Dengan tujuan itu Allah menurunkan cahaya-Nya, para Nabi dan Rasul,
Para Auliya-Nya, agar manusia bisa terbimbing menyaksikan keagungan
wajah-Nya.
Untuk
melihat matahari yang zahir saja harus memenuhi syarat yang diperlukan,
salah satu syarat utama disamping cahaya adalah ada indera penglihatan
sehingga dengan indera penglihatan yaitu mata, manusia bisa memandang
matahari. Apa yang terjadi bagi orang buta, sejak lahir tidak diberi
karunia penglihatan oleh Allah? Maka dia cukup meyakini bahwa matahari
memang ada lewat cerita dan lewat rasa, hangatnya sinar matahari yang
menyentuh kulitnya. Orang buta menyakini bahwa matahari tidak bisa
terlihat. Andai sebuah bangsa seluruhnya terlahir buta, maka seluruh
bangsa itu mempunyai keyakinan bahwa matahari itu ada tapi tidak bisa
dilihat dan ketika ada orang normal matanya, bisa melihat matahari
menceritakan kepada mereka tentang matahari bisa dilihat, sudah pasti
orang normal tadi tuduh sesat menyesatkan dan mengada-ada. Mereka
menuduh orang normal tadi sudah menyimpang dari ajaran suci mereka
tentang matahari yang tidak bisa terlihat.
Begitu
juga dengan manusia, belajar agama dari orang yang masih buta mata
hatinya sehinga belum tersikap hijab yang membatasi dan menghalangi
antara dia dengan Allah maka pelajaran yang diterima adalah pelajaran
tentang buta pula. Pelajaran itu diajarkan kembali kepada orang lain dan
semakin banyak pula orang buta di dunia ini dengan keyakinan bahwa
Allah Ta’ala tidak bisa dilihat. Dalil apapun akan ditolak karena sudah
terlanjur jatuh cinta dengan pemahaman dari orang-orang buta.
Maka
benar seperti yang disebutkan oleh Nabi bahwa semakin banyak ilmu yang
dipelajari manusia tanpa makrifat kepada Allah maka tidak ada yang
bertambah dari ilmunya terebut kecuali bertambah jauh dari Allah.
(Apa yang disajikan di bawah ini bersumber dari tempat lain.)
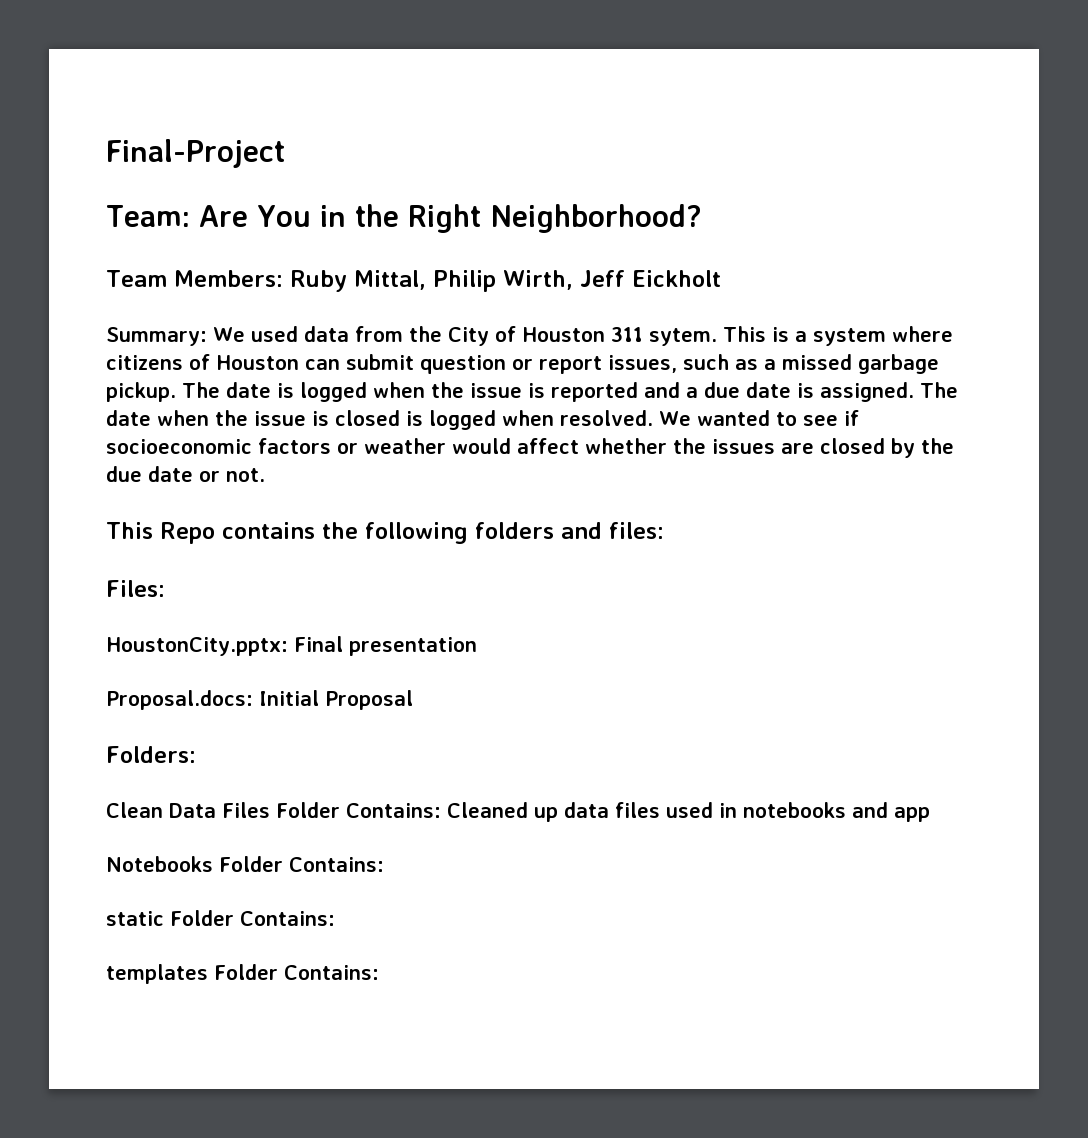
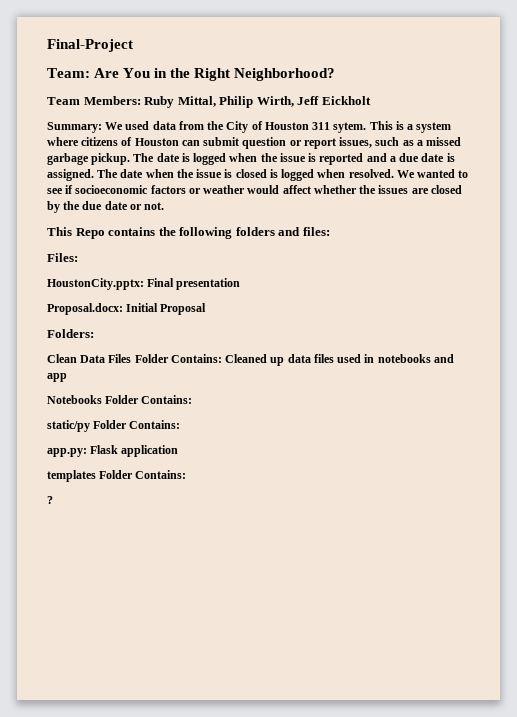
[106,690,253,710] Proposal.docs: -> [47,303,123,315] Proposal.docx:
[106,910,335,926] static Folder Contains: -> [47,420,181,432] [47,445,179,457] static/py Folder Contains: // app.py: Flask application
(379, 972) none -> [47,496,53,504] // ?

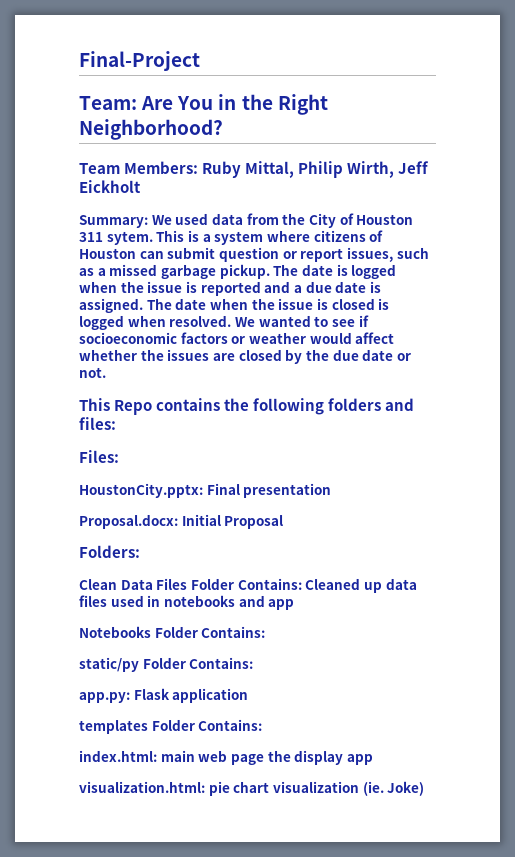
[47,496,53,504] ? -> [79,750,373,765] [79,781,425,796] index.html: main web page the display app // visualization.html: pie chart visualization (ie. Joke)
Kenap
bertambah jauh, karena dia lalai dan sibuk dengan dalil sehingga lupa
mencari hakikat Allah, lupa akan tujuan sejati agama yaitu beserta
dengan Allah dari dunia sampai akhirat kelak.
Tidak
perlu harus menghapal seluruh isi al-Qur’an, tidak perlua mengkoleksi
ribuan hadist, cukup dengan satu ayat apabila disertai oleh Allah maka
itu akan menyelamatkan diri kita jasmani dan rohani dari dunia sampai ke
akhirat. Perkerjaan yang paling sulit adalah menyebut nama Allah
disertai oleh Allah. Karena perkerjaan yang paling sulit, maka ilmu
menyebut nama Allah ini bukan pekerjaan semalam, bukan hapalan dalam
semenit, tapi memerlukan waktu bertahun-tahun, Nabi mengajarkan ini
kepada ummat zaman itu memerlukan waktu 13 tahun sampai para sahabat
Beliau menjadi matang, tertanam dalam Qalbu mereka cahaya Allah yang
dengan cahaya Allah itu pula mereka bisa menerangi dirinya, keluarga,
lingkungan dan menjadi rahmat bagi seluruh alam.
Kita
pun sebagai ummat Beliau, harus mengikuti apa yang Beliau ajarkan,
secara zahir dan bathin sehingga hasil yang diperoleh akan sama dengan
apa yang diperoleh oleh ummat zaman itu. Kenapa asfek bathin atau
rohaniah dari agama ini jarang di kupas? Karena memang Guru nya langka,
tidak semua Ulama mempunyai kepasitas bisa mengajarkan manusia sampai
kepada rohaninya kecuali ulama tersebut mempunyai kedudukan sebagai Wali
Allah atau mendapat ijazah langsung dari Rasulullah lewat Guru-guru
sebelumnya sambung menyambung sebagai ulama pewaris Nabi yang mewariskan
ajaran Nabi secara zahir dan bathin.
Karena
langka maka kita harus bersungguh-sungguh mencari seperti yang
dijelaskan dalam surat Al-Maidah-35 dan surat An-Nur 35. Imam al-Ghazali
sang Hujjatul Islam dengan kerendahan hati mengakui akan sulitnya
mencari Pembimbing Sejati, seperti dalam ungkapan Beliau, “Mencari Guru
Mursyid itu akan lebih mudah mencari sebatang jarum yang disembunyikan
dalam pandang pasir yang gelap gulita.
Bersyukur
kehadirat Allah yang Maha Rahman dan Maha Rahim bagi orang yang telah
menemukan pembimbing zahir dan bathin, sebagai rasa syukur maka kita
harus mengamalkan apa yang diperintahkan dan meninggalkan apa yang
dilarang. Orang yang telah menemukan Guru Sejati hendaknya
bersungguh-sungguh dalam mujahadah sehingga akan memperoleh hasil yang
amat langkah yaitu disertai Allah dari dunia sampai akhirat.
Tulisan
Islam berlapis ini mudah-mudahan menyadarkan kita semua, bahwa
merupakan kewajiban bagi seluruh manusia untuk mempelajari agama secara
zahir dan bathin sehingga kita tidak seperti bangkai yang berjalan,
hidup tapi mati. Begitulah Rasulullah SAW bersabda, bahwa orang yang
mengingat Allah (dengan metode) dengan orang yang tidak mengingat Allah
ibarat orang hidup dengan orang mati. Jasad kita hidup dan bergerak
seperti layaknya makhluk hidup, sedangkan mata hati kita mati sehingga
tidak bisa menyaksikan kebesaran-Nya dan kita dimasukkan oleh Allah
kedalam orang-orang yang mati. Na’uzubillah!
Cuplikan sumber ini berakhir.